I didn’t have any good answer for this five years ago and I still don’t today. But I think it’s worth pushing back on one of the premises here. The problem isn’t that conservatives branded themselves four decades ago, it’s that conservatism, by its nature, has always had roughly the same branding. Conservatism is fundamentally about conserving the prevailing social and economic order, and that means strong support for family and country and a strong defense of the existing power structure. The details change a bit from era to era and country to country, but it inevitably produces something like a defense of traditional families, appeals to nationalism, and economic and political policies that benefit the current haves against the have-nots.

As with any strong brand, there are both benefits and drawbacks to this. The benefit is obvious: people know what you stand for. The drawback is obvious too: it’s hard to change your message when you need to. You see this all the time when companies famous for low prices try to enter the luxury end of the market and vice versa. It’s a tough transition, and conservatives suffer from it from time to time too.

Liberals have the opposite problem: liberalism just isn’t, by its nature, an ideology that means the same thing all the time. In the 18th century liberals supported capitalism and free trade. By the 20th century liberals mostly wanted to regulate them both. A century ago plenty of progressives were dazzled by the potential of eugenics. By the 1980s liberals would dump a pitcher of water on your head for so much as suggesting that IQ had any biological component at all.

So our brand is never going to be as strong as theirs. Sure, egalitarianism will always be at its core, but that expresses itself in different ways in different times. It’s opposition to slavery in one era, support for women’s suffrage in another, and a push for national healthcare sometime after that. These may all spring from a roughly similar impulse, but their political manifestation is so different that it’s hard for most people to see that.
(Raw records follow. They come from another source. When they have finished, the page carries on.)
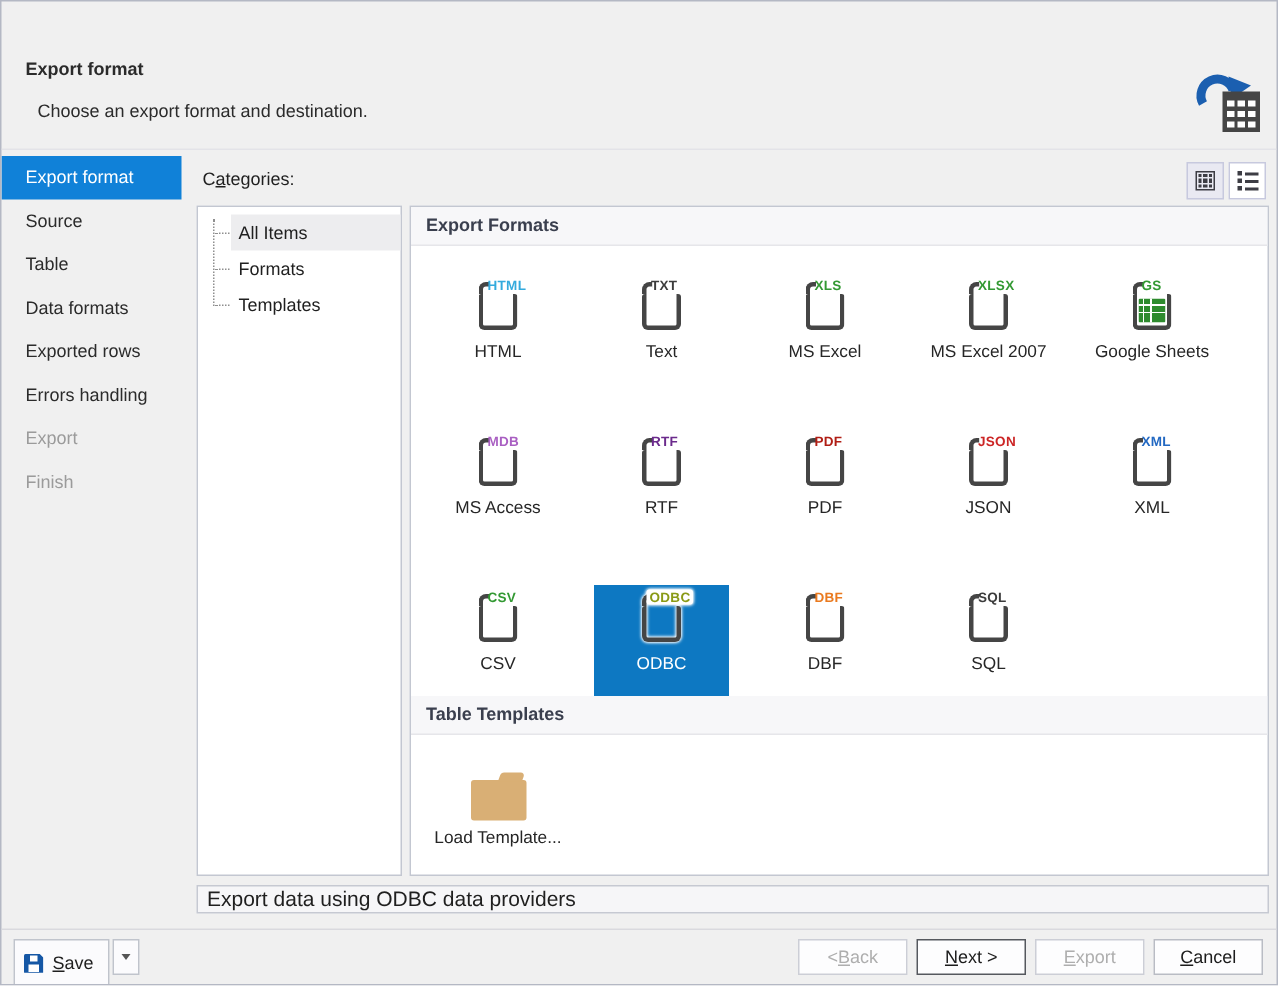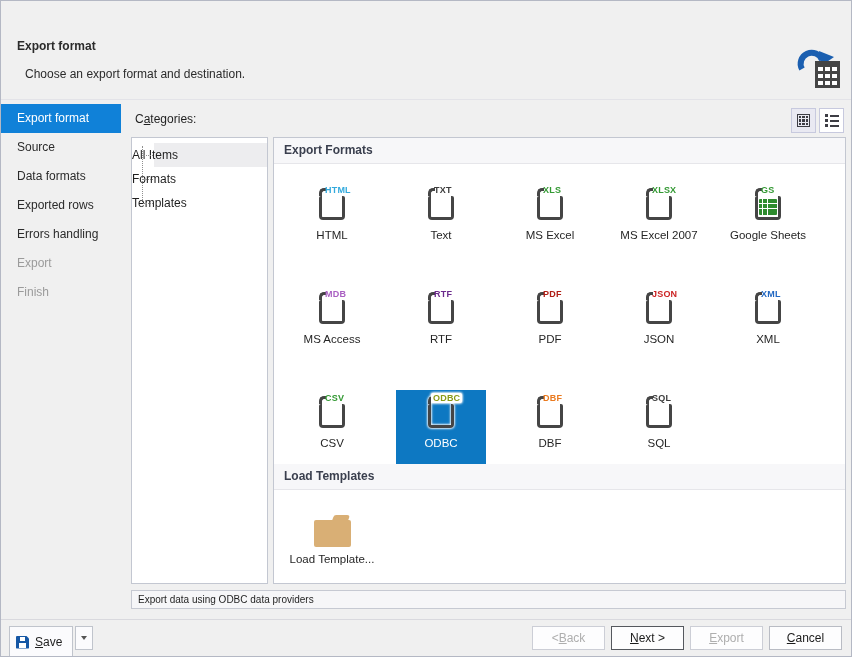--- a/index.html
+++ b/index.html
@@ -36,21 +36,21 @@
   .grid-glyph{width:13px;height:13px;border:1.5px solid #3d3d44;box-sizing:border-box;display:grid;grid-template-columns:repeat(3,1fr);grid-template-rows:repeat(3,1fr);gap:1px;padding:1px;}
   .grid-glyph span{background:#3d3d44;}
   .list-glyph .lrow{display:flex;align-items:center;gap:2px;margin:2px 0;}
   .lsq{width:3px;height:3px;background:#3d3d44;}
   .lline{width:9px;height:2px;background:#3d3d44;}
 
   
   .tree-panel{position:absolute;left:130px;top:136px;width:137px;height:447px;background:#fff;border:1px solid var(--panel-border);box-sizing:border-box;}
   .tree{position:relative;padding-top:5px;}
   .tree::before{content:'';position:absolute;left:10px;top:8px;height:58px;border-left:1px dotted #8f8f8f;}
-  .tree-row{position:relative;height:24px;line-height:24px;}
+  .tree-row{position:relative;height:24px;line-height:24px;padding-left:27px;}
   .tree-row::before{content:'';position:absolute;left:11px;top:12px;width:10px;border-top:1px dotted #8f8f8f;}
   .tree-row.selected{background:linear-gradient(to right,transparent 22px,#ededef 22px);}
 
   
   .formats-panel{position:absolute;left:272px;top:136px;width:573px;height:447px;background:#fff;border:1px solid var(--panel-border);box-sizing:border-box;overflow:hidden;}
   .group-header{height:25px;line-height:24px;background:var(--group-header-bg);border-bottom:1px solid #e6e6ea;font-weight:bold;color:#3a3f4e;padding-left:10px;}
   .grid{padding:6px 0 0 13px;display:flex;flex-wrap:wrap;margin-bottom:-18px;}
   .tile{width:90px;height:74px;margin:12px 19px 18px 0;text-align:center;box-sizing:border-box;}
   .tile .label{font-size:11.5px;color:#262626;margin-top:2px;line-height:14px;}
   .tile.selected{background:var(--tile-blue);}
@@ -63,21 +63,21 @@
   .badge{position:absolute;left:17px;top:-1px;font-size:9px;font-weight:bold;letter-spacing:.2px;white-space:nowrap;}
   .sheet{position:absolute;left:1px;top:3px;right:1px;bottom:2px;background:#2e8b2e;border-radius:1px;
     background-image:linear-gradient(to right,transparent 3px,#fff 3px,#fff 4px,transparent 4px,transparent 8px,#fff 8px,#fff 9px,transparent 9px),
                      linear-gradient(to bottom,transparent 4px,#fff 4px,#fff 5px,transparent 5px,transparent 9px,#fff 9px,#fff 10px,transparent 10px);}
   .tgrid{padding-top:8px;}
   .tile.template-tile{height:auto;}
   .folder{position:relative;width:37px;height:27px;background:var(--folder-tan);border-radius:2px;margin:10px auto 5px;}
   .folder::before{content:'';position:absolute;top:-5px;right:2px;width:16px;height:6px;background:inherit;border-radius:2px 3px 0 0;transform:skewX(-20deg);}
 
   
-  .status{position:absolute;left:130px;top:589px;width:715px;height:19px;box-sizing:border-box;border:1px solid #c6c9d2;background:#f6f6f8;line-height:17px;padding-left:6px;font-size:10px;}
+  .status{position:absolute;left:130px;top:589px;width:715px;height:19px;box-sizing:border-box;border:1px solid #c6c9d2;background:#f6f6f8;line-height:17px;padding-left:6px;font-size:14px;}
   .footer{position:absolute;left:0;right:0;bottom:0;height:36px;border-top:1px solid #d9d9de;}
   .save-group{position:absolute;left:8px;top:6px;display:flex;}
   .save-main{display:flex;align-items:center;gap:6px;padding:0 10px 0 6px;height:32px;border:1px solid #c0c4cc;background:#fbfbfd;box-sizing:border-box;cursor:default;}
   .save-arrow{width:18px;height:24px;margin-left:2px;border:1px solid #c0c4cc;background:#fbfbfd;display:flex;align-items:center;justify-content:center;box-sizing:border-box;}
   .caret{width:0;height:0;border-left:3.5px solid transparent;border-right:3.5px solid transparent;border-top:4px solid #555;}
   .floppy{width:13px;height:13px;background:var(--save-blue);border-radius:1px;position:relative;
     clip-path:polygon(0 0,10px 0,13px 3px,13px 13px,0 13px);}
   .floppy::before{content:'';position:absolute;top:1px;left:4px;width:5px;height:4px;background:#fff;}
   .floppy::after{content:'';position:absolute;bottom:1px;left:3px;width:7px;height:5px;background:#fff;}
   .nav-buttons{position:absolute;right:9px;top:6px;display:flex;gap:6px;align-items:center;}
@@ -109,20 +109,21 @@
         <rect x="23" y="40" width="5" height="4"></rect>
           <rect x="30" y="40" width="5" height="4"></rect>
           <rect x="37" y="40" width="5" height="4"></rect>
       </g>
     </svg>
   </div>
 
   <div class="sidebar">
       <div class="side-item selected">Export format</div>
       <div class="side-item">Source</div>
+      <div class="side-item">Table</div>
       <div class="side-item">Data formats</div>
       <div class="side-item">Exported rows</div>
       <div class="side-item">Errors handling</div>
       <div class="side-item disabled">Export</div>
       <div class="side-item disabled">Finish</div>
     </div>
 
   <div class="cat-label">C<u>a</u>tegories:</div>
 
   <div class="view-toggles">
@@ -262,21 +263,21 @@
           <div class="label">DBF</div>
         </div>
         <div class="tile">
           <div class="icon-wrap">
             <div class="doc"></div>
             <span class="badge" style="color: rgb(60, 60, 60);">SQL</span>
           </div>
           <div class="label">SQL</div>
         </div>
       </div>
-      <div class="group-header">Load Templates</div>
+      <div class="group-header">Table Templates</div>
       <div class="grid tgrid">
         <div class="tile template-tile">
           <div class="folder"></div>
           <div class="label">Load Template...</div>
         </div>
       </div>
     </div>
 
   <div class="status">Export data using ODBC data providers</div>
So today’s liberals want to fight global warming, something we didn’t even know existed 50 years ago. We’re for reproductive rights and gay marriage, things we didn’t care about a century ago. We support more humane immigration laws, something that wasn’t even on anyone’s radar screen two centuries ago. There’s just no way to take a history like this and turn it into a timeless brand. Yes, we’re generally for the have-nots — though even that’s been suspect over the past few decades — but beyond that I’m not sure there’s much more long-term branding we can do. For good or ill, adaptable but fuzzy might just be part of the package.